(Change listing data)
[Start of Attachment]

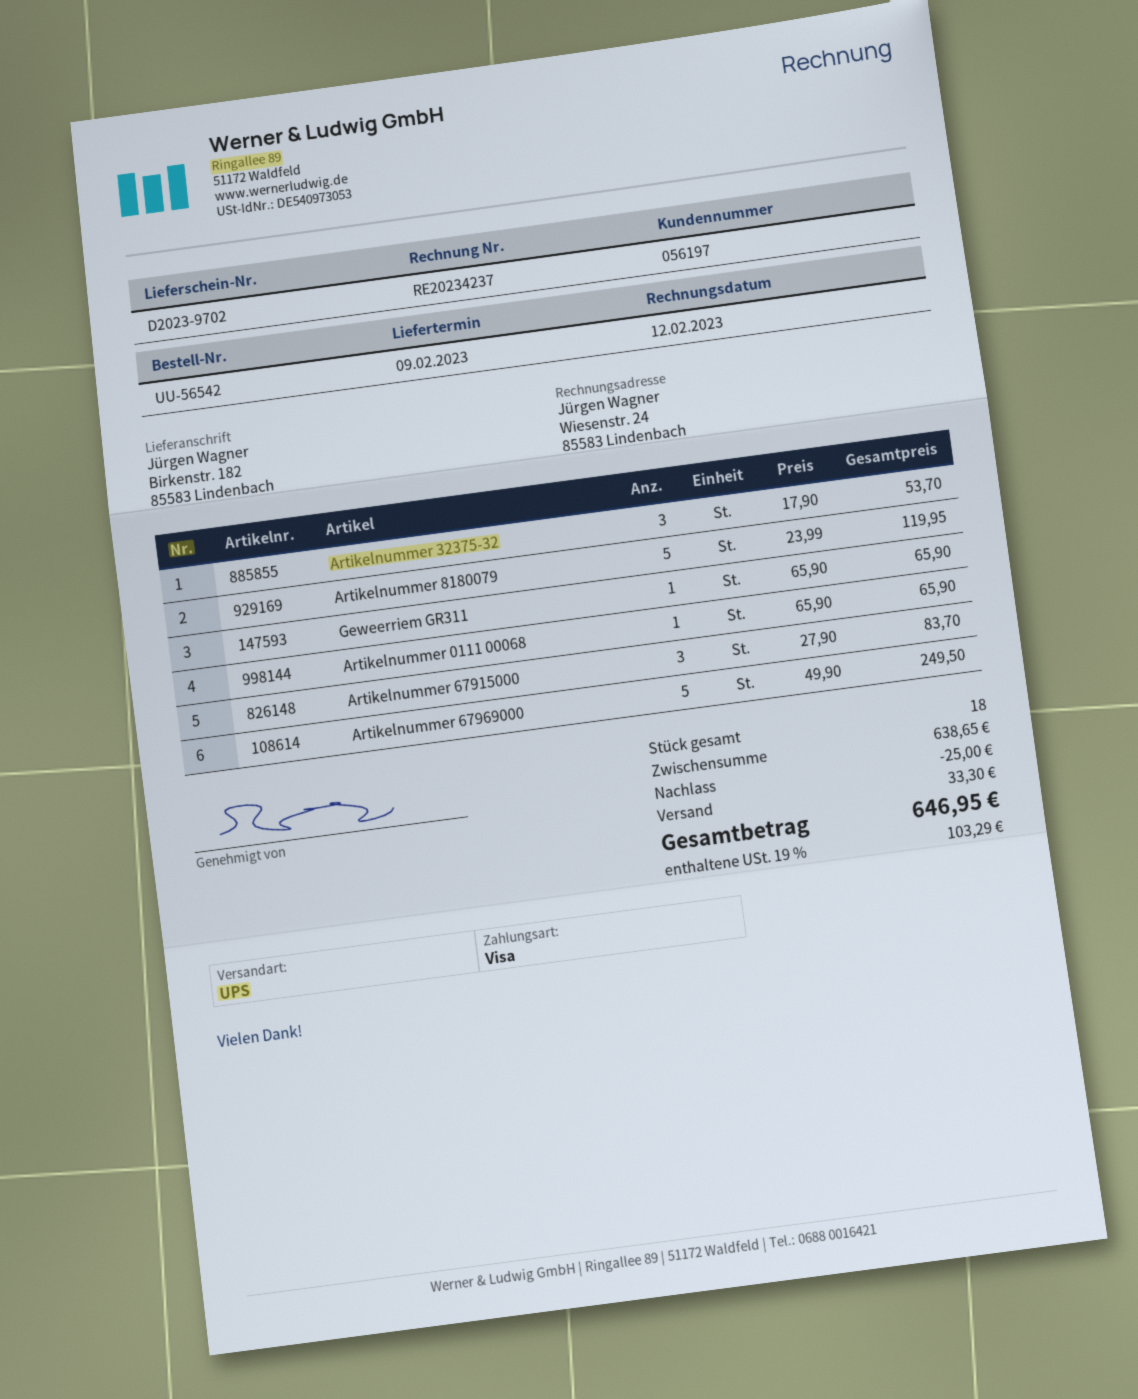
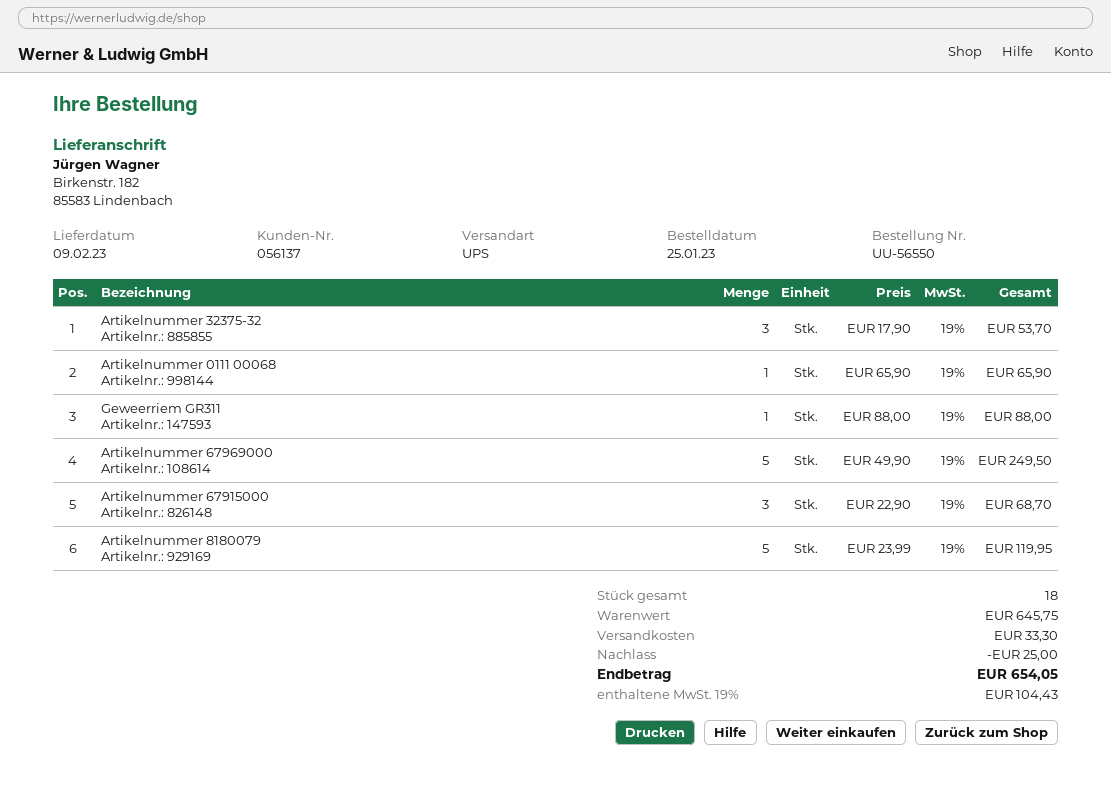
order number: UU-56542 -> UU-56550
customer number: 056197 -> 056137
Geweerriem GR311: 1 x 65.90 = 65.90 -> 1 x 88.00 = 88.00
Artikelnummer 67915000: 3 x 27.90 = 83.70 -> 3 x 22.90 = 68.70
subtotal: 638.65 -> 645.75
tax: 19% = 103.29 -> 19% = 104.43
total: 646.95 -> 654.05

[End of Attachment]

> WHAT NEEDS TO BE DONE
An exact reproduction of the data is required, with pictures excluded.

> WORKED SOLUTION
order number: UU-56542 -> UU-56550
customer number: 056197 -> 056137
Geweerriem GR311: 1 x 65.90 = 65.90 -> 1 x 88.00 = 88.00
Artikelnummer 67915000: 3 x 27.90 = 83.70 -> 3 x 22.90 = 68.70
subtotal: 638.65 -> 645.75
tax: 19% = 103.29 -> 19% = 104.43
total: 646.95 -> 654.05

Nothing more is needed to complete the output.